For the curious, the overall record for a Picasso was set in 2015 with the 1955 painting “Les Femmes d’Alger (Version ‘O’),” parted with for a mere $179.4 million at a Christie’s gavel-pounder. The all-time record for any canvas is about $300 million, the amount fetched for Paul Gauguin’s 1892 work “When Will You Marry,” and also for “Interchange” by Willem de Kooning, 1955; both sold in 2015.

For sellers, if not buyers of fine art, 2015 was a very good year.

But despite the boodles of lucre being tossed about for famous-name art, niche investing — or the buying and selling of collectibles such as automobiles, furniture, jewelry, coins and stamps — is not an asset class that gives most investment advisers much comfort.

The thought of making a mint while attending wine-and-brie art salons is tempting. But investors should be forewarned art acquisitions today do not fall into the “getting in early” category. While many buyers no doubt thrill for aesthetic reasons to own a well-known work of art, the financial world has fewer illusions. Deloitte Luxembourg reported in 2014, 76 percent of art buyers and collectors were primarily investors, up from 53 percent in 2012. Deloitte Luxembourg followed up that report in 2016 with a study that claims 78 percent of wealth managers think “art-related services should be included as part of their wealth management services.”

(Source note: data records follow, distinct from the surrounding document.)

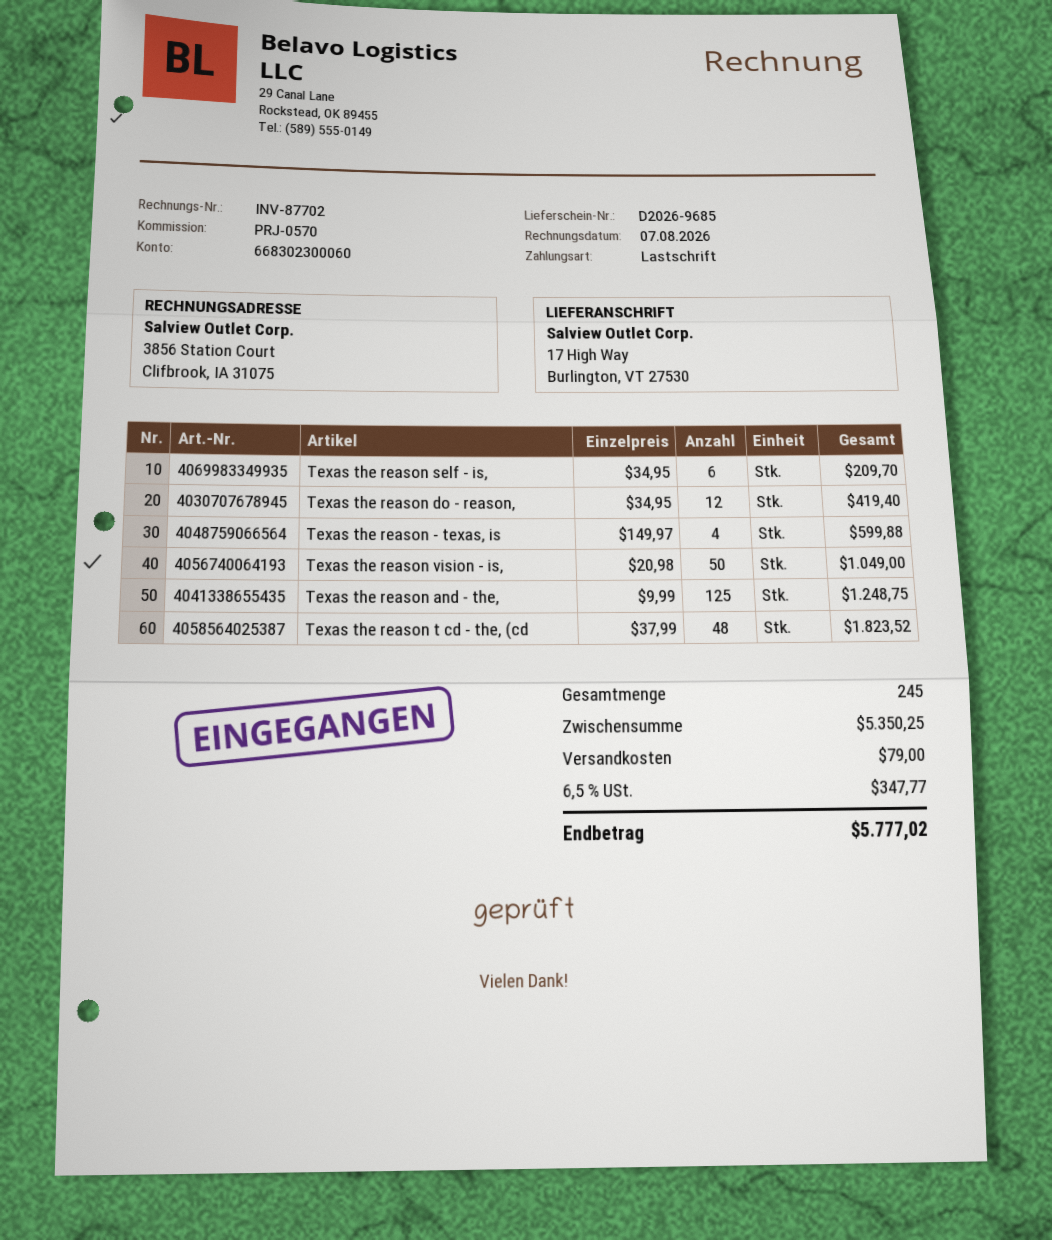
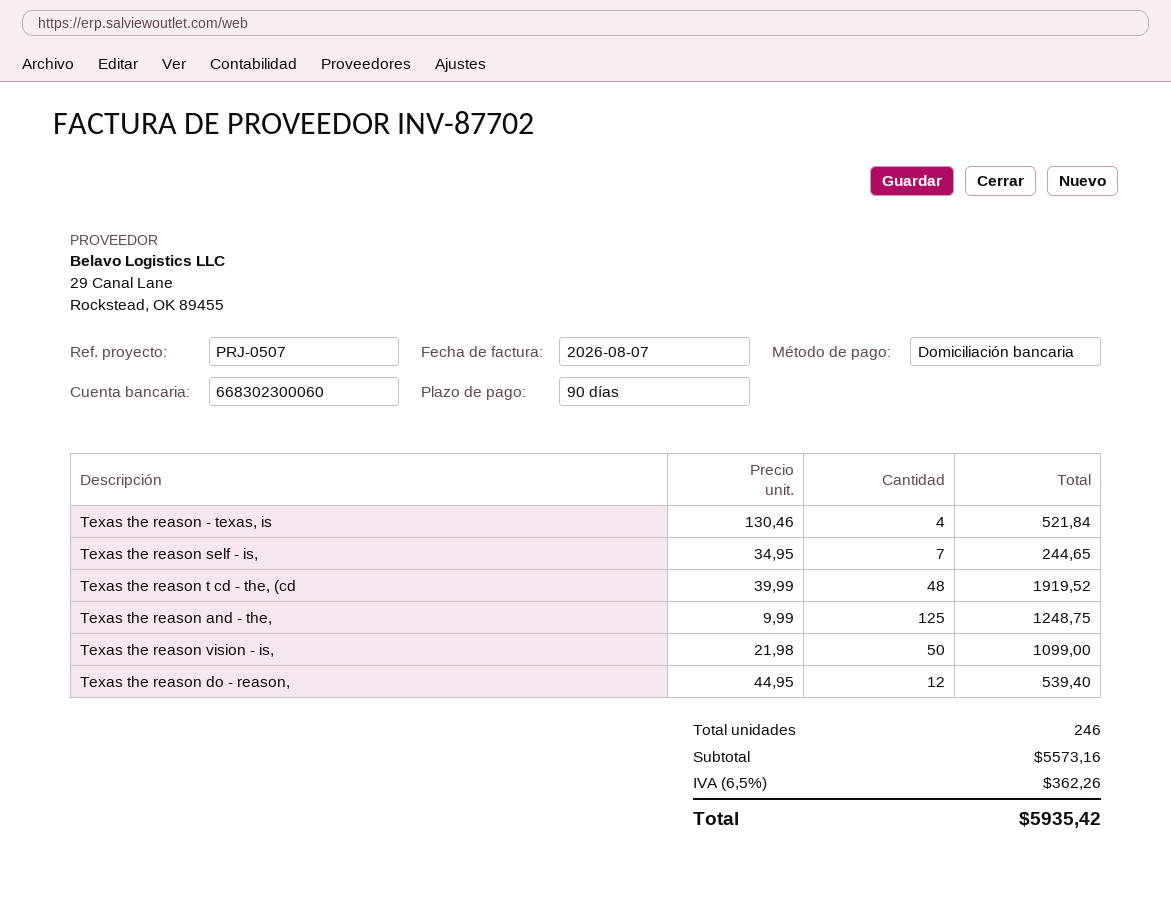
reference: PRJ-0570 -> PRJ-0507
Texas the reason self - is,: 6 x 34.95 = 209.70 -> 7 x 34.95 = 244.65
Texas the reason do - reason,: 12 x 34.95 = 419.40 -> 12 x 44.95 = 539.40
Texas the reason - texas, is: 4 x 149.97 = 599.88 -> 4 x 130.46 = 521.84
Texas the reason vision - is,: 50 x 20.98 = 1049.00 -> 50 x 21.98 = 1099.00
Texas the reason t cd - the, (cd: 48 x 37.99 = 1823.52 -> 48 x 39.99 = 1919.52
total quantity: 245 -> 246
subtotal: 5350.25 -> 5573.16
shipping: 79.00 -> none
tax: 6.5% = 347.77 -> 6.5% = 362.26
total: 5777.02 -> 5935.42

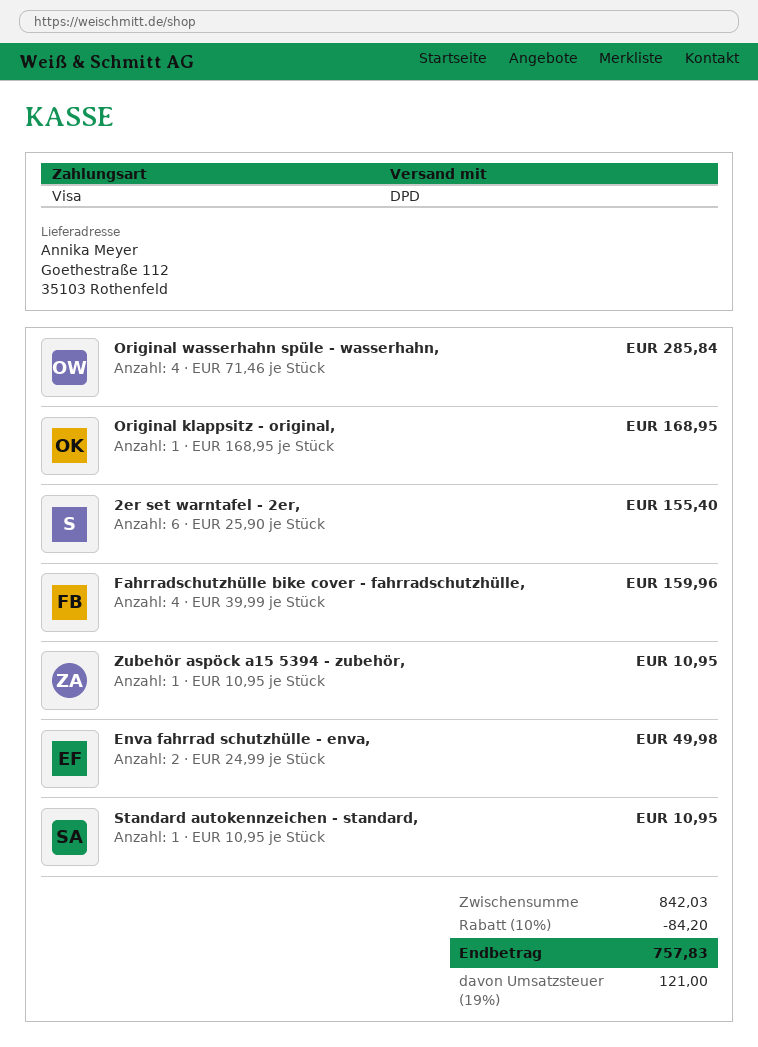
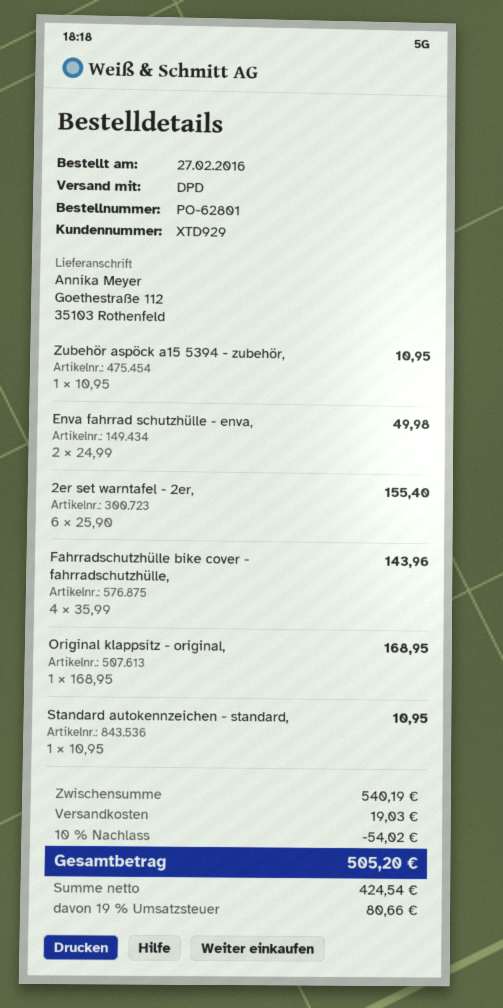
Original wasserhahn spüle - wasserhahn,: 4 x 71.46 = 285.84 -> none
Fahrradschutzhülle bike cover - fahrradschutzhülle,: 4 x 39.99 = 159.96 -> 4 x 35.99 = 143.96
subtotal: 842.03 -> 540.19
discount: 10% = 84.20 -> 10% = 54.02
shipping: none -> 19.03
tax: 19% = 121.00 -> 19% = 80.66
total: 757.83 -> 505.20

By Deloitte’s reckoning then, art nearly has both feet in the world of finance, or perhaps that is vice versa. Not only that, Wall Street has joined the art crowd, and retail investors can plunk down money in funds, such as those from London-based The Fine Arts Fund Group, led by CEO Philip Hoffman.

For now, there are signs the art market has crested, as witnessed by 2016 auctions that are generally falling below 2015’s record-busting levels. Typical of trade literature, BlouinArtInfo recently reported, “For the June [2016] auctions in London, specialists espouse a more cautious market outlook for postwar and contemporary art.”

As if that were not enough, forgery and fraud are hardly unknown in the art world.

In sum, collecting a Salvador Dali for profit may suit one’s taste, but returns could be surreal as well.